Note that in these definitions are recursive: the live-out set of a node is defined in terms of the live-in sets of its successors, which are in turn defined in terms of the live-in sets of their successors, and so on. If there is a loop in the code, then the definition seems circular.

The trick to computing liveness (and we will discuss this in more detail in class) is to compute a fixpoint: assignments to each of the live-in and live-out sets so that if you try to compute any node's live-in or live-out set again, you'll get the same result you already have. To do this, we will use a worklist algorithm:

Put all of the IR nodes on the worklist
Pull an IR node off the worklist, and compute its live-out and live-in sets according to the definitions above.
If the live-in set of the node gets updated by the previous step, put all of the node's predecessors on the worklist (because they may need to update their live-out sets).
Repeat steps 2 and 3 until the worklist is empty.
The live-out sets of each node now represent a fixpoint.

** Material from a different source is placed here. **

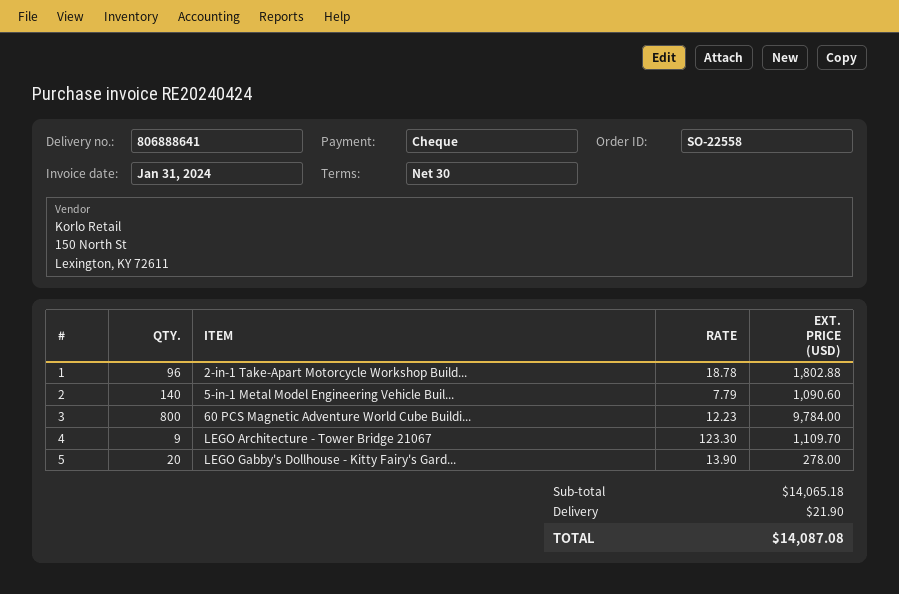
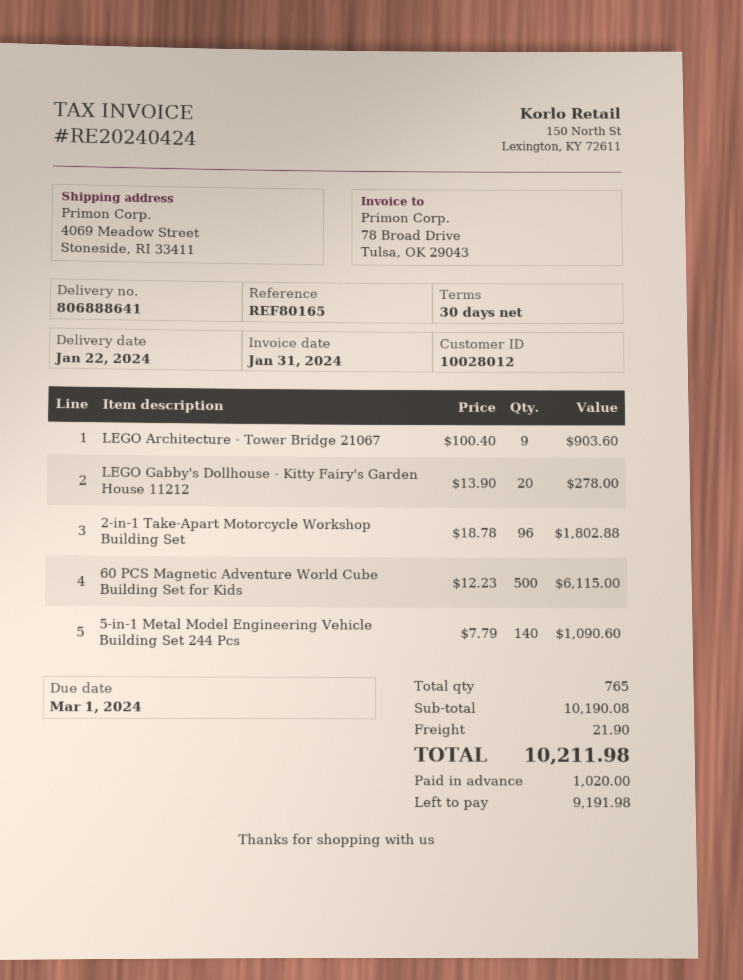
60 PCS Magnetic Adventure World Cube Buildi...: 800 x 12.23 = 9784.00 -> 500 x 12.23 = 6115.00
LEGO Architecture - Tower Bridge 21067: 9 x 123.30 = 1109.70 -> 9 x 100.40 = 903.60
subtotal: 14065.18 -> 10190.08
total: 14087.08 -> 10211.98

In class, we will discuss why this algorithm works.

Register Allocation Algorithm

Use the bottom-up register allocation algorithm discussed in class. For each statement, you must ensure that the source operands are in registers, and that there is a register for the destination operand. Use the liveness information you computed (i.e., the live-out set for the instruction) to determine when it is safe to free registers, and when a dirty register needs to be stored back to memory (only when the variable in the register is live).

Bottom-up register allocation works at the basic-block level: any register allocation decisions you make apply for the current basic block only. This means that when you get to the end of a basic block, you must reset your register allocation. Any register that (a) hold local/global variables and (b) is dirty should be written back to the stack/global variable.

Note also that because a CALL instruction jumps into another method, any global variables that are in registers when the CALL is performed should be freed immediately prior to the CALL instruction, ensuring that the correct value for the global is in memory. This is different from saving the registers on the stack prior to a function call. The latter is done so that the caller method doesn't get its registers overwritten; the values of the registers are stored where only the caller can see them. The former is done so that the callee method sees the right values for global variables; the values need to be stored back to globals so that everyone can see them, and freed from the registers so that the caller will reload them after the callee returns.

Testcases

We will test your compiler against all of the test cases from steps 4, 5, and 6. The functional behavior of the programs will remain the same, but your generated Tiny should only use 4 registers. Sample inputs and outputs are available.

Reference compiler

A 4-register version of the reference compiler can be found here.

Tiny Simulator

Please use the version of the tiny simulator supporting only 4 registers [C++ source code] for this step.

Grading

As before, we will grade your compiler by running your outputs through the Tiny simulator and comparing the results to the reference solution. You do not have to match code or IR exactly. Your generated code only has to produce the same results as the outputs.

We will assign bonus points based on code performance in this step as well. Unlike in prior steps, where we counted total execution cycles, in this step, we will assign points based on performing the fewest memory operations. In other words, compilers that do a better job of register allocation will receive bonus points.